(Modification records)

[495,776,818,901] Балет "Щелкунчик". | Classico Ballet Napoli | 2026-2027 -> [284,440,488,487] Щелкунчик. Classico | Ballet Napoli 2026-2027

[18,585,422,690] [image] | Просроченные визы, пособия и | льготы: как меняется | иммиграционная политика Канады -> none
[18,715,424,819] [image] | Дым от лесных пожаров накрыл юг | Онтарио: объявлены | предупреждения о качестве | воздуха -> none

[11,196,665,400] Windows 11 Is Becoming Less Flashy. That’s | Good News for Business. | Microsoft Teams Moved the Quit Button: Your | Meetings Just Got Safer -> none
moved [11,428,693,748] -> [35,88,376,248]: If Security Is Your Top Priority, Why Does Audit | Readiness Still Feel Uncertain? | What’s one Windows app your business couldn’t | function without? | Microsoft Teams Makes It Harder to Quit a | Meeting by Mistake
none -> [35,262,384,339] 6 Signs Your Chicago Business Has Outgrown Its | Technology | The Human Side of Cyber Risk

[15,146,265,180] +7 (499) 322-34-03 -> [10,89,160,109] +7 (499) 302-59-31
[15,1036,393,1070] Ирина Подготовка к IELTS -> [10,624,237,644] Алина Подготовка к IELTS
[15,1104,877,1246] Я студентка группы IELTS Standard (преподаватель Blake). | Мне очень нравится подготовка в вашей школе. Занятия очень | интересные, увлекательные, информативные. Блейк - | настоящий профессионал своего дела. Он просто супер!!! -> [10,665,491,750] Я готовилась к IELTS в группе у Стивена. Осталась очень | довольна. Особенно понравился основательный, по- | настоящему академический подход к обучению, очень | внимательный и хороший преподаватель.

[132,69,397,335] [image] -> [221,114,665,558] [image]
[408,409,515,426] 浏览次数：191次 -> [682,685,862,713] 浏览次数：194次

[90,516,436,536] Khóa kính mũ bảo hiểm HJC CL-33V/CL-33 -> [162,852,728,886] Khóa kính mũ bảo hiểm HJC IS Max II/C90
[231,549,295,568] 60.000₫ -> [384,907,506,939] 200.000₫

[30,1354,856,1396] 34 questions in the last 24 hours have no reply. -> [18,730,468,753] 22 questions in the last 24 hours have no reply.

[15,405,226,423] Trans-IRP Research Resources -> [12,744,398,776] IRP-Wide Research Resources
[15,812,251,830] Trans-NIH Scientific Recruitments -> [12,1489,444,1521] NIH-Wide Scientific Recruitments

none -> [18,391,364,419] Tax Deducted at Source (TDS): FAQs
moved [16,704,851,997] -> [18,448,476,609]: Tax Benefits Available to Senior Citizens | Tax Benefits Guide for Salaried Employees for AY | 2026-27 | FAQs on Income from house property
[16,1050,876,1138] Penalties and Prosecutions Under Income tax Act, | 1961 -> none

§ **PROBLEM DETAILS**: Each of the lines above should be printed again precisely as it reads.

§ **SOLUTION FOR THIS TASK**:
[495,776,818,901] Балет "Щелкунчик". | Classico Ballet Napoli | 2026-2027 -> [284,440,488,487] Щелкунчик. Classico | Ballet Napoli 2026-2027

[18,585,422,690] [image] | Просроченные визы, пособия и | льготы: как меняется | иммиграционная политика Канады -> none
[18,715,424,819] [image] | Дым от лесных пожаров накрыл юг | Онтарио: объявлены | предупреждения о качестве | воздуха -> none

[11,196,665,400] Windows 11 Is Becoming Less Flashy. That’s | Good News for Business. | Microsoft Teams Moved the Quit Button: Your | Meetings Just Got Safer -> none
moved [11,428,693,748] -> [35,88,376,248]: If Security Is Your Top Priority, Why Does Audit | Readiness Still Feel Uncertain? | What’s one Windows app your business couldn’t | function without? | Microsoft Teams Makes It Harder to Quit a | Meeting by Mistake
none -> [35,262,384,339] 6 Signs Your Chicago Business Has Outgrown Its | Technology | The Human Side of Cyber Risk

[15,146,265,180] +7 (499) 322-34-03 -> [10,89,160,109] +7 (499) 302-59-31
[15,1036,393,1070] Ирина Подготовка к IELTS -> [10,624,237,644] Алина Подготовка к IELTS
[15,1104,877,1246] Я студентка группы IELTS Standard (преподаватель Blake). | Мне очень нравится подготовка в вашей школе. Занятия очень | интересные, увлекательные, информативные. Блейк - | настоящий профессионал своего дела. Он просто супер!!! -> [10,665,491,750] Я готовилась к IELTS в группе у Стивена. Осталась очень | довольна. Особенно понравился основательный, по- | настоящему академический подход к обучению, очень | внимательный и хороший преподаватель.

[132,69,397,335] [image] -> [221,114,665,558] [image]
[408,409,515,426] 浏览次数：191次 -> [682,685,862,713] 浏览次数：194次

[90,516,436,536] Khóa kính mũ bảo hiểm HJC CL-33V/CL-33 -> [162,852,728,886] Khóa kính mũ bảo hiểm HJC IS Max II/C90
[231,549,295,568] 60.000₫ -> [384,907,506,939] 200.000₫

[30,1354,856,1396] 34 questions in the last 24 hours have no reply. -> [18,730,468,753] 22 questions in the last 24 hours have no reply.

[15,405,226,423] Trans-IRP Research Resources -> [12,744,398,776] IRP-Wide Research Resources
[15,812,251,830] Trans-NIH Scientific Recruitments -> [12,1489,444,1521] NIH-Wide Scientific Recruitments

none -> [18,391,364,419] Tax Deducted at Source (TDS): FAQs
moved [16,704,851,997] -> [18,448,476,609]: Tax Benefits Available to Senior Citizens | Tax Benefits Guide for Salaried Employees for AY | 2026-27 | FAQs on Income from house property
[16,1050,876,1138] Penalties and Prosecutions Under Income tax Act, | 1961 -> none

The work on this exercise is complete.